See the tree in the forest question.

Berkeley was born in 1685 and died in 1753. He received his B.A. from Trinity College, Dublin in 1704, and remained at Trinity in various posts until 1713, when he moved to London.

He is one of Trinity's favourite alumni: the college boasts a statue of the man in the main square, and its main library is named after him.

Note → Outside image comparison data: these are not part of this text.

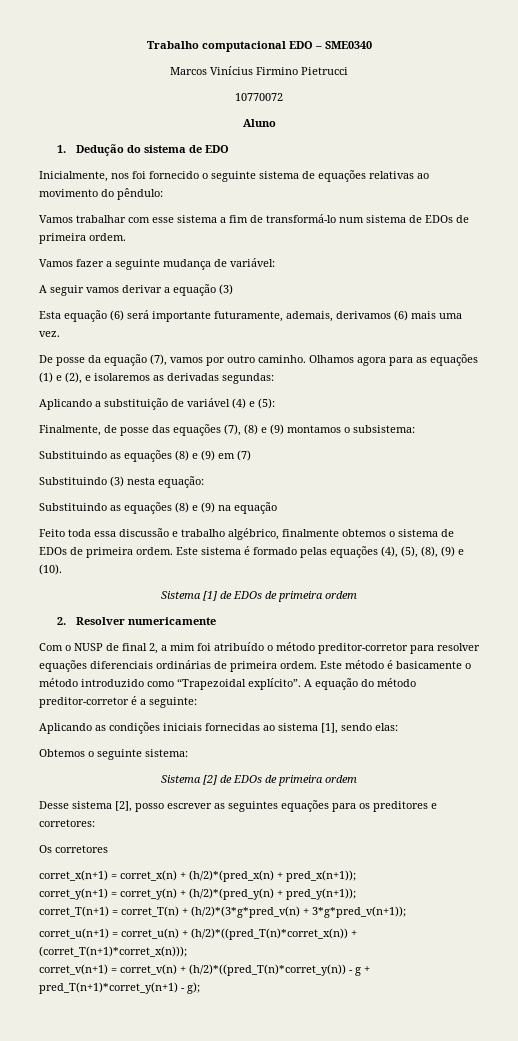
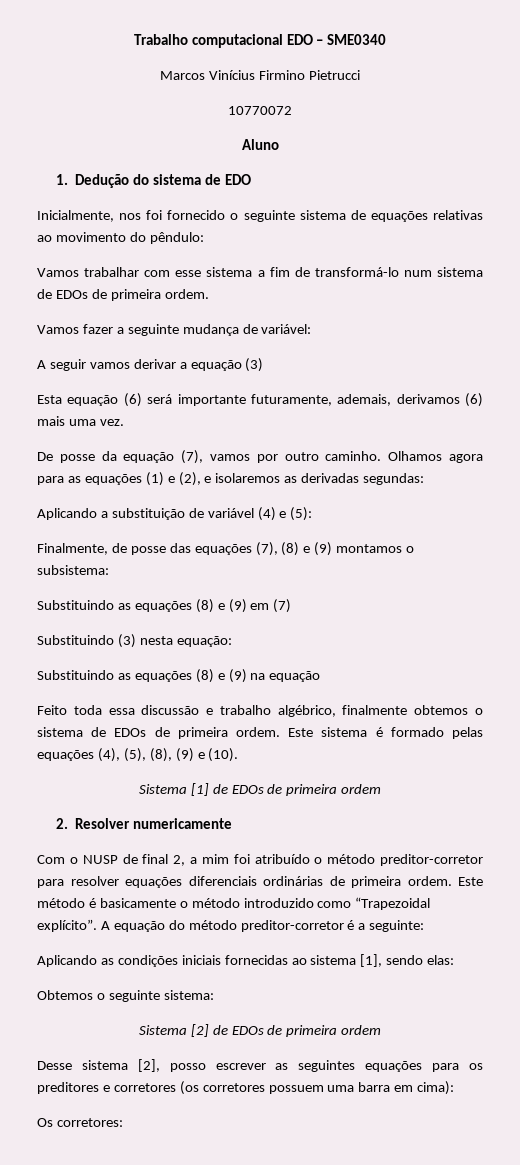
- Desse sistema [2], posso escrever as seguintes equações para os preditores e corretores:
- Os corretores
- corret_x(n+1) = corret_x(n) + (h/2)*(pred_x(n) + pred_x(n+1));
- corret_y(n+1) = corret_y(n) + (h/2)*(pred_y(n) + pred_y(n+1));
- corret_T(n+1) = corret_T(n) + (h/2)*(3*g*pred_v(n) + 3*g*pred_v(n+1));
- corret_u(n+1) = corret_u(n) + (h/2)*((pred_T(n)*corret_x(n)) + (corret_T(n+1)*corret_x(n)));
- corret_v(n+1) = corret_v(n) + (h/2)*((pred_T(n)*corret_y(n)) - g + pred_T(n+1)*corret_y(n+1) - g);
+ Desse sistema [2], posso escrever as seguintes equações para os preditores e corretores (os corretores possuem uma barra em cima):
+ Os corretores:

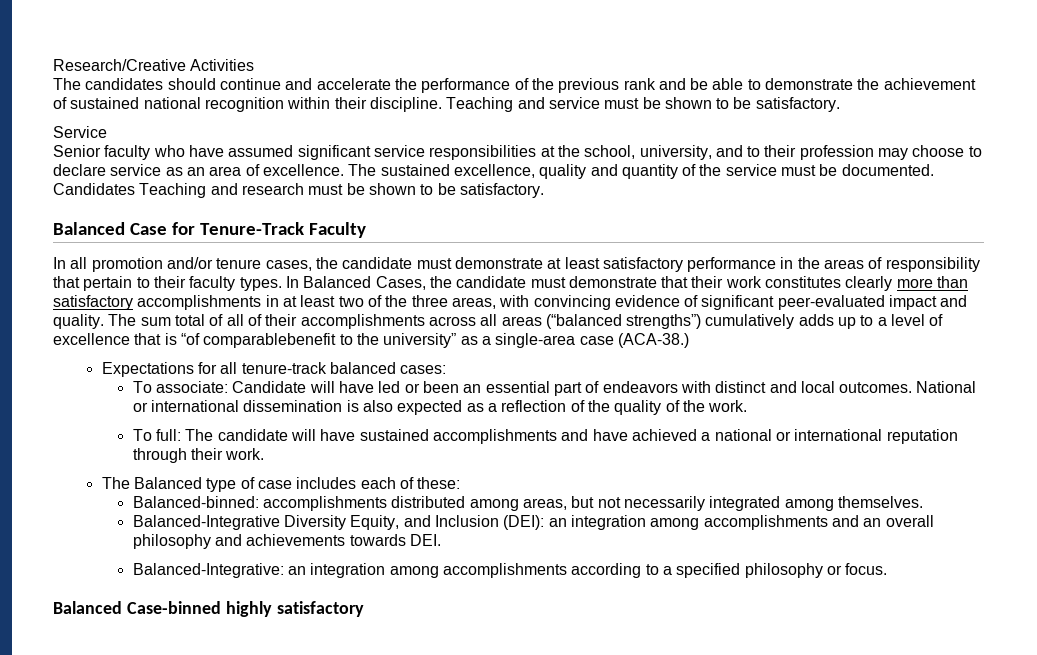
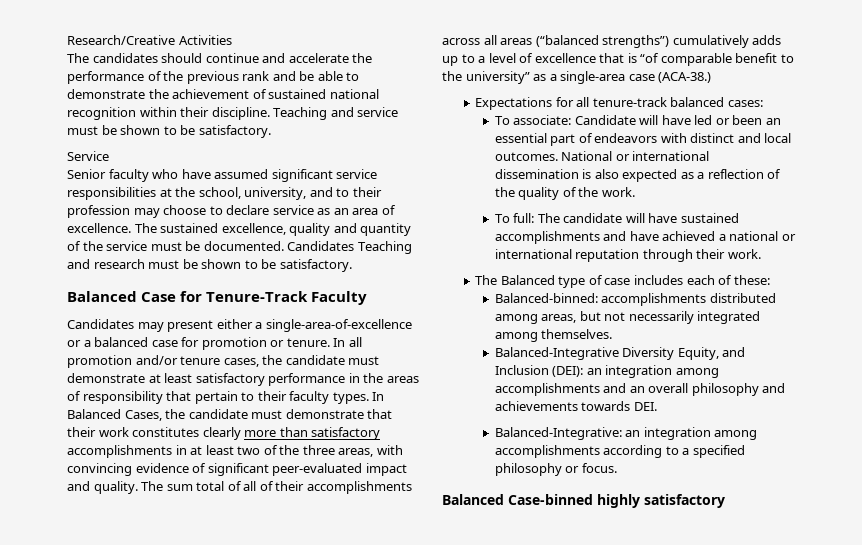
+ Candidates may present either a single-area-of-excellence or a balanced case for promotion or tenure.
- The sum total of all of their accomplishments across all areas (“balanced strengths”) cumulatively adds up to a level of excellence that is “of comparablebenefit to the university” as a single-area case (ACA-38.)
+ The sum total of all of their accomplishments across all areas (“balanced strengths”) cumulatively adds up to a level of excellence that is “of comparable benefit to the university” as a single-area case (ACA-38.)

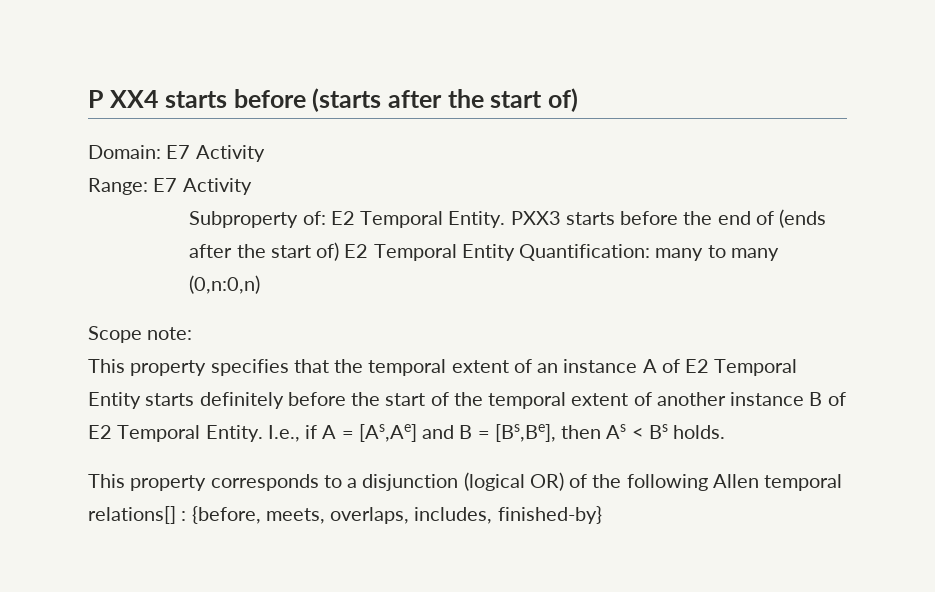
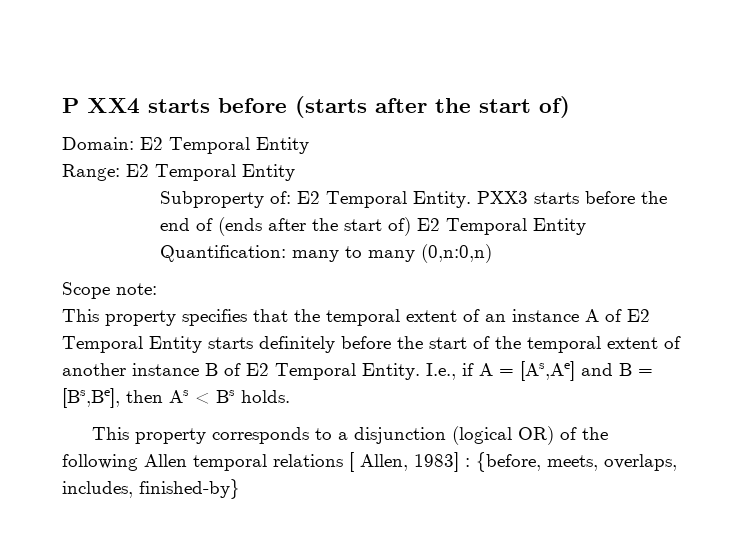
- Domain: E7 Activity
- Range: E7 Activity
+ Domain: E2 Temporal Entity
+ Range: E2 Temporal Entity
- This property corresponds to a disjunction (logical OR) of the following Allen temporal relations[] : {before, meets, overlaps, includes, finished-by}
+ This property corresponds to a disjunction (logical OR) of the following Allen temporal relations [ Allen, 1983] : {before, meets, overlaps, includes, finished-by}

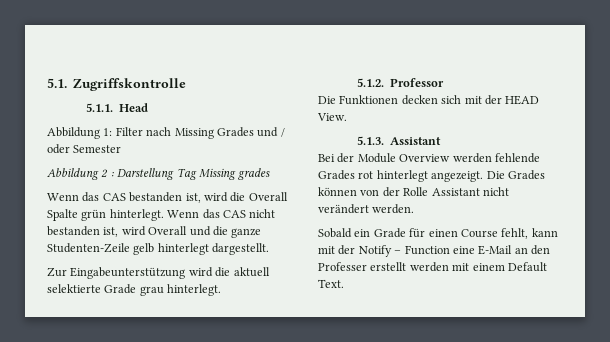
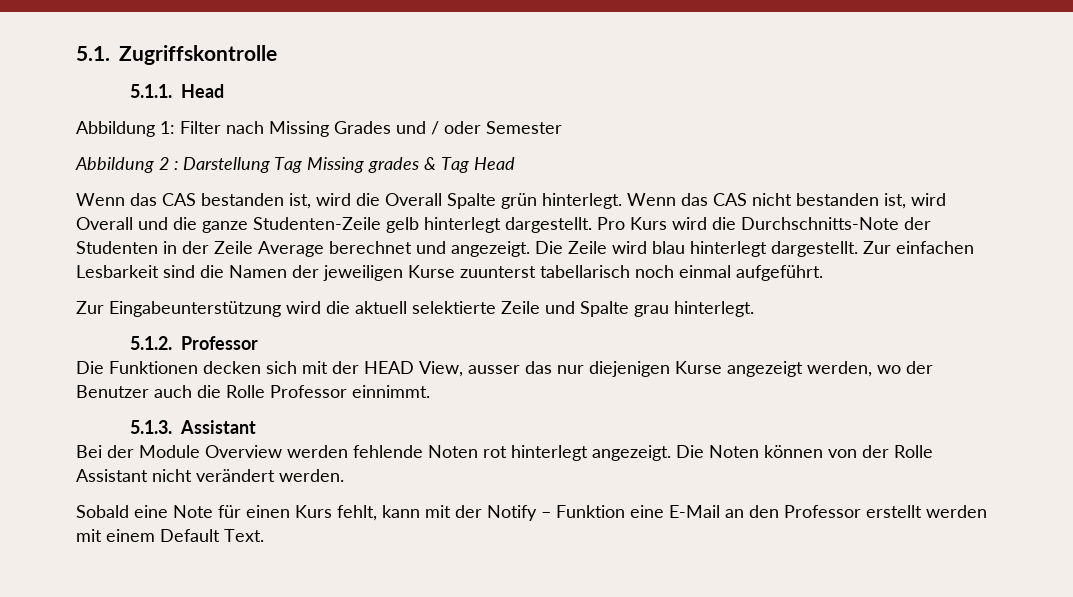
- Abbildung 2 : Darstellung Tag Missing grades
+ Abbildung 2 : Darstellung Tag Missing grades & Tag Head
+ Pro Kurs wird die Durchschnitts-Note der Studenten in der Zeile Average berechnet und angezeigt. Die Zeile wird blau hinterlegt dargestellt. Zur einfachen Lesbarkeit sind die Namen der jeweiligen Kurse zuunterst tabellarisch noch einmal aufgeführt.
- Zur Eingabeunterstützung wird die aktuell selektierte Grade grau hinterlegt.
+ Zur Eingabeunterstützung wird die aktuell selektierte Zeile und Spalte grau hinterlegt.
- Die Funktionen decken sich mit der HEAD View.
+ Die Funktionen decken sich mit der HEAD View, ausser das nur diejenigen Kurse angezeigt werden, wo der Benutzer auch die Rolle Professor einnimmt.
- Bei der Module Overview werden fehlende Grades rot hinterlegt angezeigt.
+ Bei der Module Overview werden fehlende Noten rot hinterlegt angezeigt.
- Die Grades können von der Rolle Assistant nicht verändert werden.
+ Die Noten können von der Rolle Assistant nicht verändert werden.
- Sobald ein Grade für einen Course fehlt, kann mit der Notify – Function eine E-Mail an den Professer erstellt werden mit einem Default Text.
+ Sobald eine Note für einen Kurs fehlt, kann mit der Notify – Funktion eine E-Mail an den Professor erstellt werden mit einem Default Text.

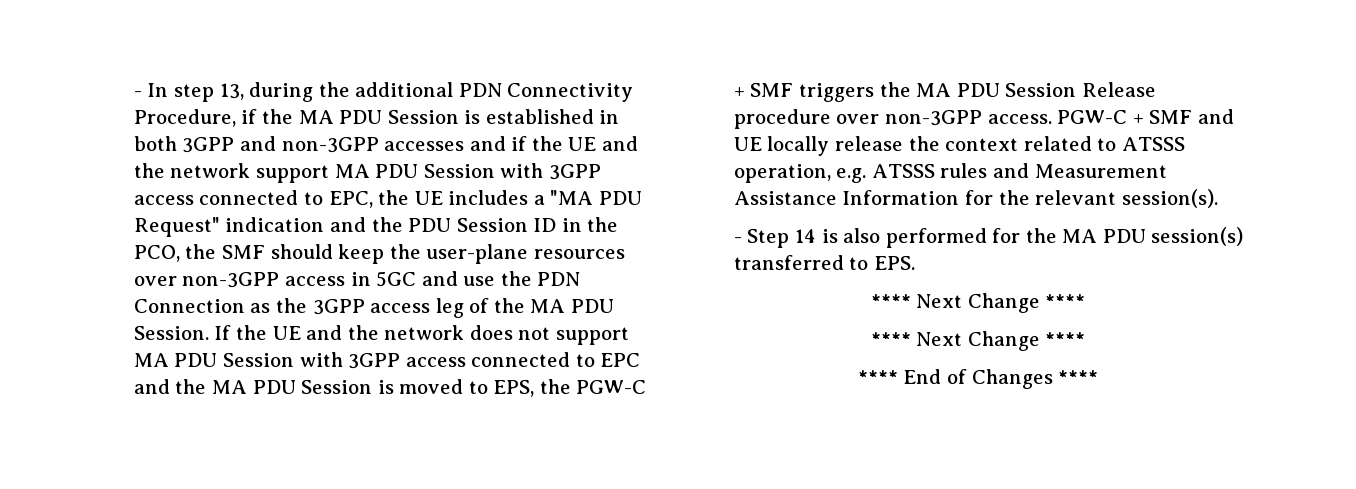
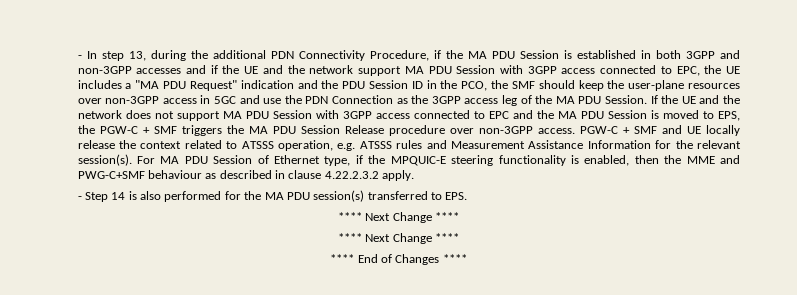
+ For MA PDU Session of Ethernet type, if the MPQUIC-E steering functionality is enabled, then the MME and PWG-C+SMF behaviour as described in clause 4.22.2.3.2 apply.

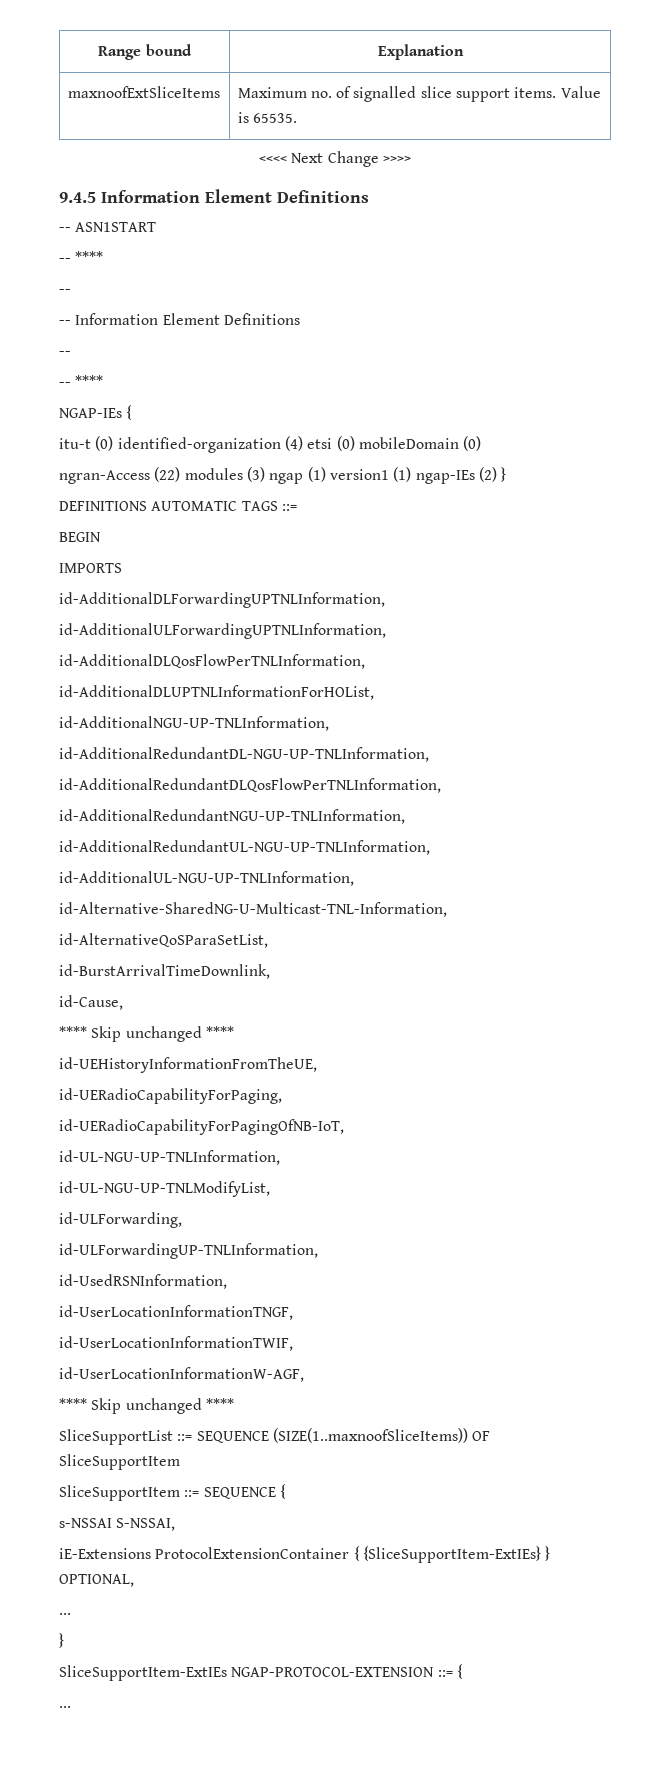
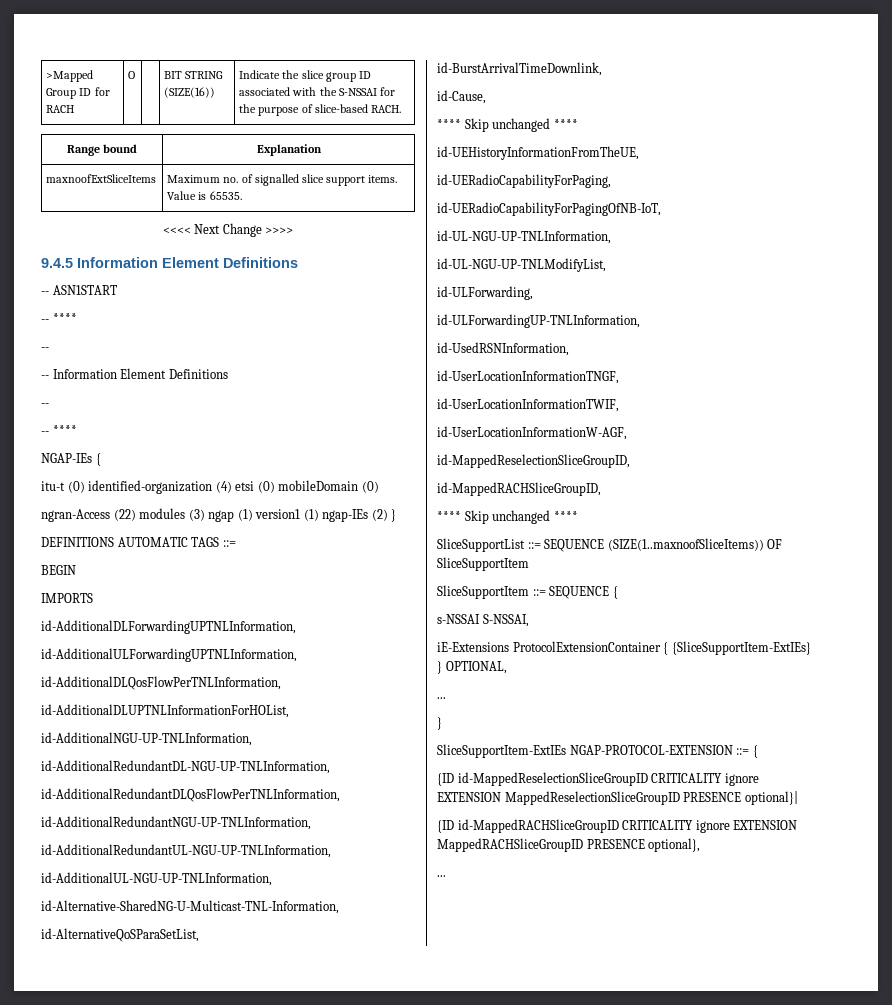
+ >Mapped Group ID for RACH | O | | BIT STRING (SIZE(16)) | Indicate the slice group ID associated with the S-NSSAI for the purpose of slice-based RACH.
+ id-MappedReselectionSliceGroupID,
+ id-MappedRACHSliceGroupID,
+ {ID id-MappedReselectionSliceGroupID CRITICALITY ignore EXTENSION MappedReselectionSliceGroupID PRESENCE optional}|
+ {ID id-MappedRACHSliceGroupID CRITICALITY ignore EXTENSION MappedRACHSliceGroupID PRESENCE optional},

A Limerick on Berkeley's Philosophy,
By Msgr. Ronald Knox


There was a young man who said "God
Must think it exceedingly odd
If he finds that this tree
Continues to be
When there's no one about in the Quad."

REPLY


Dear Sir: Your astonishment's odd:
I am always about in the Quad.
And that's why the tree
Will continue to be,
Since observed by
Yours faithfully,
GOD.



George Berkeley in Essence:

So, George Berkeley (pronounced "Barklee") was an Irish philosopher whose life spanned from 1685 to 1753. He is best known today for his theory of "immaterialism," or the nonexistence of matter. The poem above pretty accurately outlines Berkeley's theory, but for clarification's sake, suffice it to say that Berkeley thought matter as we think of it to be independent of perception, but that existence must be defined by perception (because that's the only way we know it at all -- an Occam's Razor sort of approach). He deducted from this that unless someone is looking at an object, it doesn't really exist, but that because God is omnipresent, what we think of as matter is constantly perceived, and therefore regular in existence. A sharp theory, which turned lots of Catholic philosophy on its side.




Criticisms:

I won't bore you with a litany of bullshit referential critiques of Berkeley's philosophy. I have too much respect for you, and, quite frankly, for Berkeley, to do that. But just a couple of critical questions that might put chinks in his theory:

If perception defines existence, why doesn't our perception of matter make that perception reality -- in other words, why is there a difference between matter existing and "what people think of matter as" existing?

If God is omniscient, as Christian tradition generally insists, does God ever "perceive"? Is perception not a function of the fulfillment of sensation, which is a sort of personal realization?

I dunno. Maybe I'm just taking cheap shots at an outmoded philosophy, but I fell in love with it when I first read about it in Bertrand Russel's "The History of Western Philosophy", (the only source I used for this node), and thinking about it made me want to post my reflections on it, regardless of whether my critiques were contextually reasonable.